Your mesh code is in mesh.h
and mesh.cpp
.
You are given basecode which renders one triangle. To run it from your build directory on windows
build $ ../bin/Debug/mesh-viewer.exe
and on mac
build $ ../bin/mesh-viewer
4.1. Meshes
Implement a class Mesh
that is capable of loading PLY files.
Your mesh should
-
represent triangles using vbos and indexed lists
-
load the PLY file format
-
compute the axis-aligned bounding box for its vertices. An axis-aligned bounding box consists of
-
the minimum values of x, y, and z
-
the maximum values of x, y, and z You can compute the minimum and maximum values when you load the PLY file.
-
The mesh class must implement the following API:
-
Mesh()
-
~Mesh()
-
loadPLY(const std::string& filename)
-
getMinBounds()
-
getMaxBounds()
-
numVertices()
-
positions()
-
normals()
-
numTriangles()
-
indices()
Feel free to add additional methods as needed.
The PLY file format
ply
format ascii 1.0
element vertex 4
property float32 x
property float32 y
property float32 z
property float32 nx
property float32 ny
property float32 nz
element face 3
property list uint8 int32 vertex_indices
end_header
-0.001 0.002 0.070 1.000 0.000 0.000
-0.009 0.044 0.088 1.000 0.000 0.000
-0.01 0.033 0.09 1.000 0.000 0.000
-0.023 0.031 0.082 1.000 0.000 0.000
3 0 1 2
3 2 3 1
3 3 0 2
4.2. Shading examples
Using the unlit shader (default)
Using per-vertex phong shading
Using per-pixel phong shading
5. Mesh demo
Implement your own mesh demo in the file meshdemo.cpp
.
Add at least one unique feature to your viewer.
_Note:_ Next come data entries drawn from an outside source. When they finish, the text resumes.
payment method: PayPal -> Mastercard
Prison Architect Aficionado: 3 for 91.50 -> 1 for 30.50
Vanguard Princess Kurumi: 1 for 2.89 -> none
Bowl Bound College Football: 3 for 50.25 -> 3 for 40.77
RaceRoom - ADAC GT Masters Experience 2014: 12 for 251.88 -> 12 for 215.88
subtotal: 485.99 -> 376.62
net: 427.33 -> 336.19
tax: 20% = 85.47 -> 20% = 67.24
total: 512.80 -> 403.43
You can also add new files for your viewer. You can export PLY files from Blender. Try finding a free model online and converting to PLY, or even create a model of your own! Be sure to credit the artist if you use someone else’s work.
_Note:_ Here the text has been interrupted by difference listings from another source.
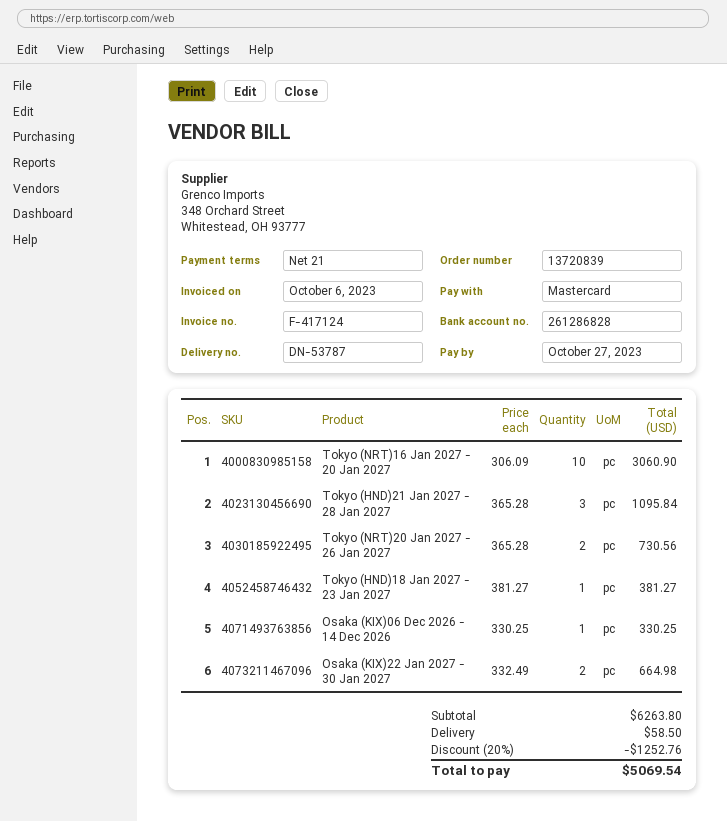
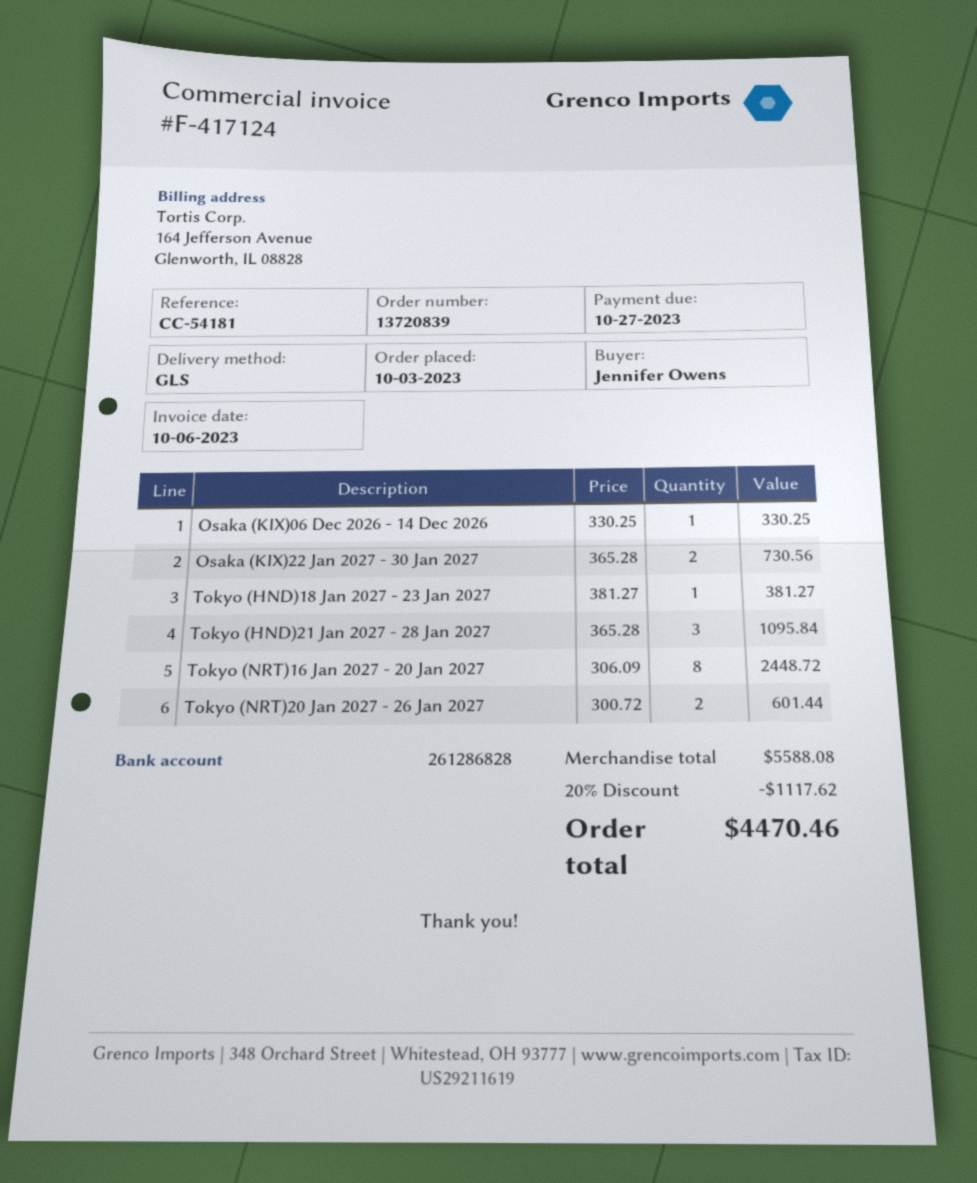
Tokyo (NRT)16 Jan 2027 - 20 Jan 2027: 10 x 306.09 = 3060.90 -> 8 x 306.09 = 2448.72
Tokyo (NRT)20 Jan 2027 - 26 Jan 2027: 2 x 365.28 = 730.56 -> 2 x 300.72 = 601.44
Osaka (KIX)22 Jan 2027 - 30 Jan 2027: 2 x 332.49 = 664.98 -> 2 x 365.28 = 730.56
subtotal: 6263.80 -> 5588.08
discount: 20% = 1252.76 -> 20% = 1117.62
shipping: 58.50 -> none
total: 5069.54 -> 4470.46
Ideas for unique features:
-
Implement your own shader: you might try toon shading, procedural textures, or color effects
-
Support textures. Load UV coordinates and pass them to your shader along with an image.
-
Animate the vertices of the model in your vertex shader
-
Add a feature to animate the light source
-
Implement per-pixel lighting
-
Implement features that allow a user to edit a model
Below is the cow with toon shading
6. Update Readme.md
Update Readme.md
to include documentation on your unique features and images created with your mesh-viewer.
7. What to hand in
-
Your code. Make sure your code is checked into github
-
One or more images created using your software
-
Update
Readme.md
so it includes a writeup of the features your application supports. Make sure to include images. Be sure to point out any original features that you implement.